[Material to process Boundary: Start]

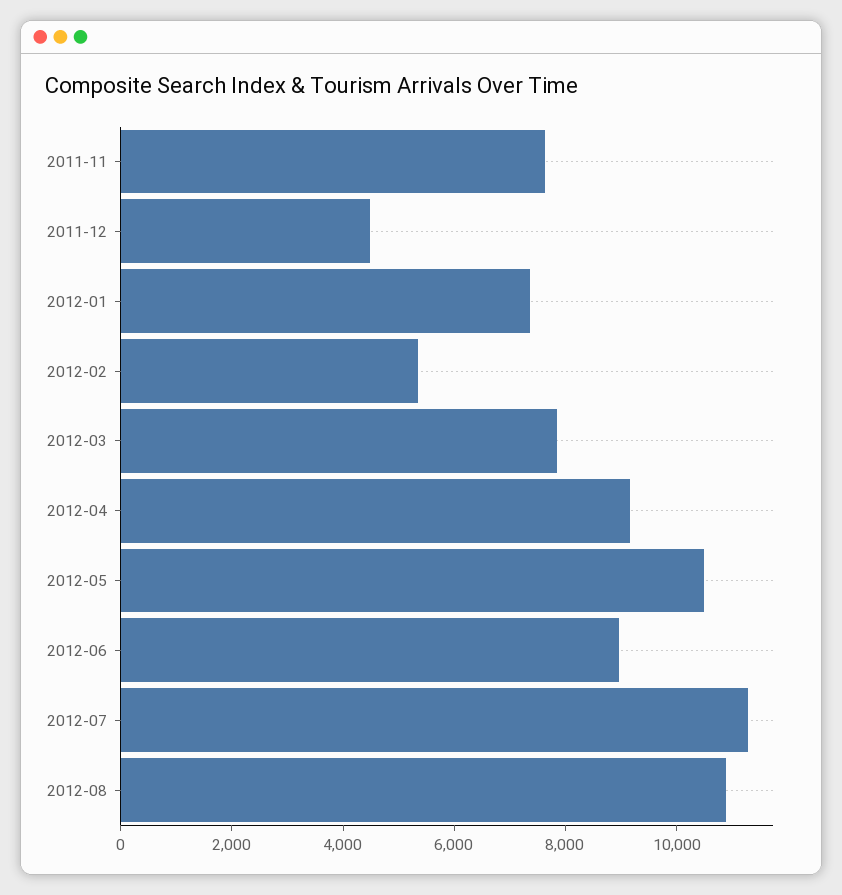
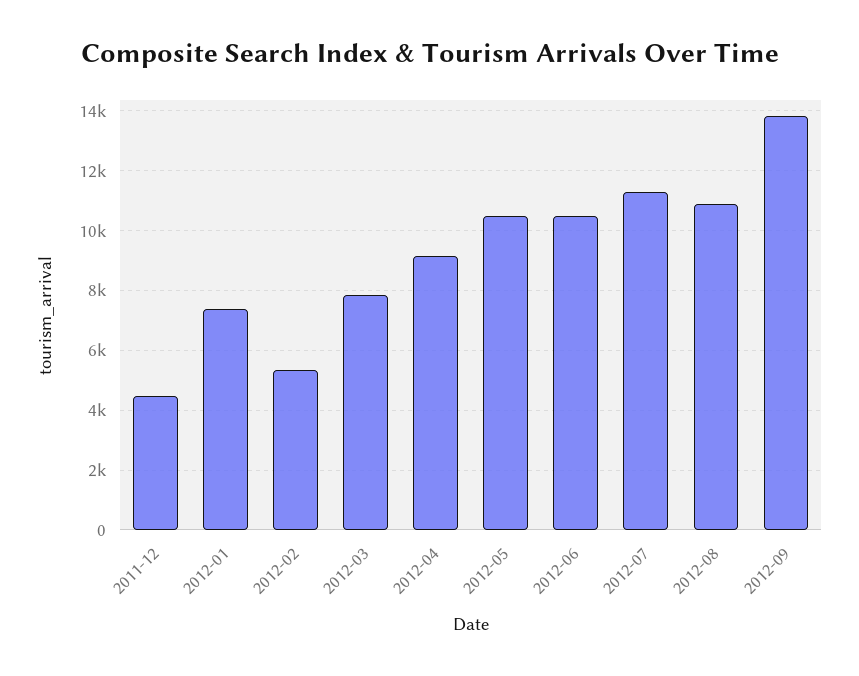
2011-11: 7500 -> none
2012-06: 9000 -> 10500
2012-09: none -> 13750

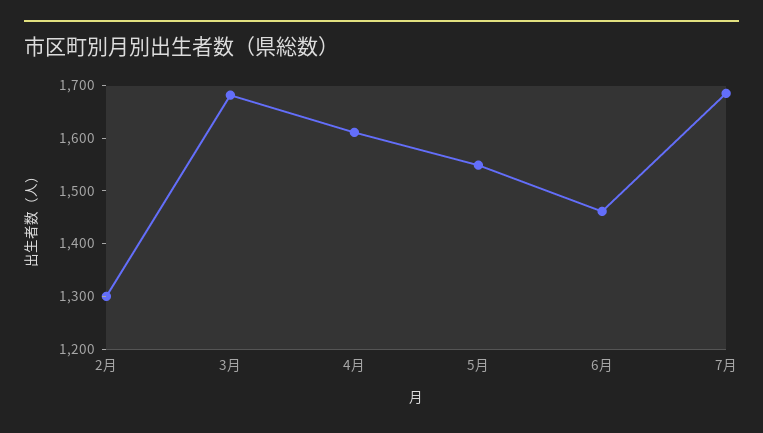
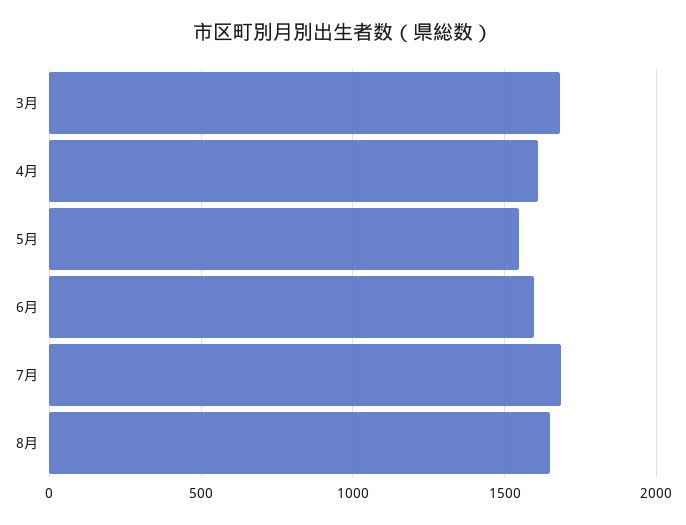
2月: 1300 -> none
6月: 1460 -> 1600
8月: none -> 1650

[Material to process Boundary: End]

● **The task**
Read the lines above. Gather those in which the string "none" is found.

● **Your solution**
2011-11: 7500 -> none
2012-09: none -> 13750
2月: 1300 -> none
8月: none -> 1650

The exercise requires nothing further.